In my October 2001 grant proposal, I used mesh sorting for my sample circuit, but on page 7 I specifically mentioned the literature on ``mesh routing and mesh sorting.'' Furthermore, in an April 2002 email message to Arjen Lenstra, as part of explaining why conventional implementations aren't cost-effective, I stated details of a counterclockwise mesh-routing algorithm for NFS sieving and NFS linear algebra:
   Say you have a lot of money and a 1024-bit number to factor.

   Traditional sieving and linear algebra will want hundreds of gigabytes
   of RAM for each CPU. That's maybe $100000 of DRAM+interconnections
   sitting around waiting for a $50 CPU. (Never mind the fact that this
   isn't the kind of machine you can actually buy right now.)

   Replacement, with the same amount of memory: a 20x20 array of $750
   machines, each with $250 of DRAM, a $50 CPU, and four Gigabit Ethernet
   connections to its neighbors. (These _are_ machines that you can buy
   right now.) Take a batch of, say, 1000 hits generated by each processor;
   route the hits 19 steps down, then 19 steps right, then 19 steps up,
   then 19 steps left, to reach the proper memory locations.

   Bottom line: The time for 20^2 1000 sieve hits has been replaced by the
   time for 1000 sieve hits plus 4(20-1)1000 Ethernet transmissions of
   (say) 64-bit chunks, at triple the cost. The transmissions occupy the
   wires for about 5 milliseconds; that should also be ample time for the
   CPUs to handle sending, routing, and receiving. (There are many ways to
   improve this, obviously.) Do you have a machine that can do a DRAM hit
   in under 38 nanoseconds?

   The point isn't that these particular choices are a speedup. The point
   is that the time ratio grows linearly with the 20, while the cost ratio
   is simply 1 plus overhead. The overhead can be dramatically reduced
   with special-purpose circuitry, allowing the 20 to be raised by half as
   many orders of magnitude. (And that's without tossing in a parallel
   early-abort rho+ECM stage.)

   Here's another way to think about the speedup. General-purpose computers
   are normally bought with a rough balance between CPU costs and DRAM
   costs. DRAM has been getting faster and larger. CPUs have also been
   getting faster _and larger_.

   Where is the extra size in CPUs going? Answer: fast FPUs, huge caches,
   out-of-order operations on hundreds of registers, etc. A CPU equally
   useful for factorization could be built at much lower cost---and the
   cost gap will widen as DRAM continues getting larger.

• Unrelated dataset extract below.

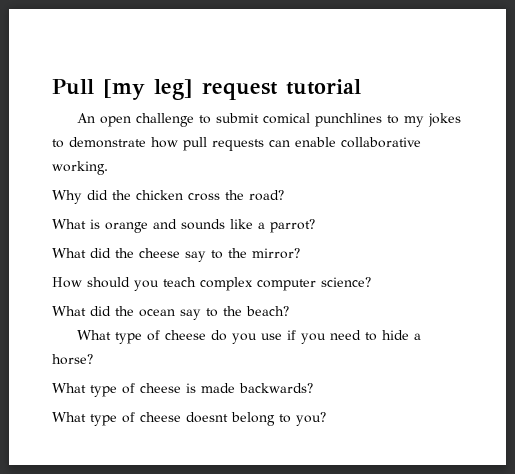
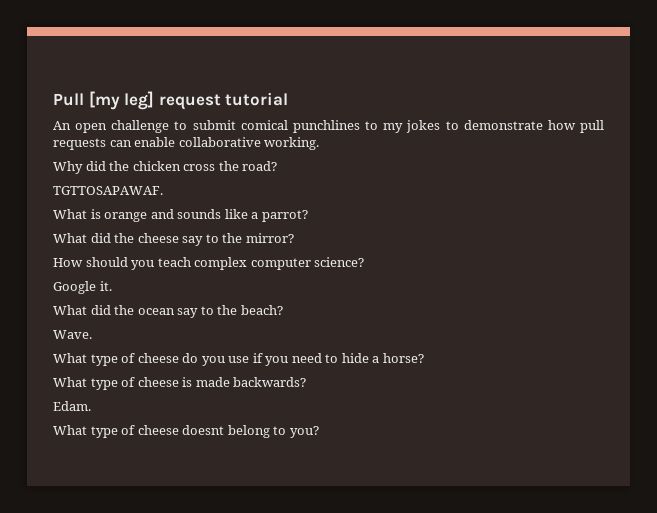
(284, 195) none -> [53,186,163,195] // TGTTOSAPAWAF.
(371, 282) none -> [53,281,112,294] // Google it.
(289, 311) none -> [53,330,92,339] // Wave.
(313, 388) none -> [53,401,91,411] // Edam.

   If you assume that a 2x improvement in DRAM speed _and_ size will be
   accompanied by only a 2x improvement in CPU speed, you're overestimating
   the cost of the CPU, or underestimating the cost of DRAM. Bob Silverman
   was right: memory is not free. 

   Someday hundreds of gigabytes of DRAM will cost $100, and $100 CPUs will
   have expanded to tens of billions of transistors. What will all those
   transistors be accomplishing for factorization, or for other serious
   computational problems, if the entire CPU is bottlenecked sending its
   results to DRAM?

   It's obviously more cost-effective to have millions of processing cells,
   each with a limited amount of DRAM, each with a few connections to
   nearby cells. Whether this is called ``building a VLSI circuit'' or
   ``programming a computational RAM'' or ``designing a parallel algorithm
   that uses very little memory per processor,'' it's the right model of
   computation, and not one for which NFS was previously optimized.

How could Lenstra, Shamir, Tomlinson, and Tromer publish this obvious use of mesh routing in June 2002 as if it were an interesting new result? I realize that they didn't see my March 2001 talk, but they certainly saw my grant proposal and my April 2002 email.

I am annoyed that my grant proposal has been characterized as presenting slower algorithms than it actually does. I informed Lenstra, Shamir, Tomlinson, and Tromer in plain language that their claim of an ``improvement'' was false; I am disappointed that they have refused to properly assign credit. Are they next going to claim that an early-abort combination of rho and ECM is an ``improvement'' over my grant proposal?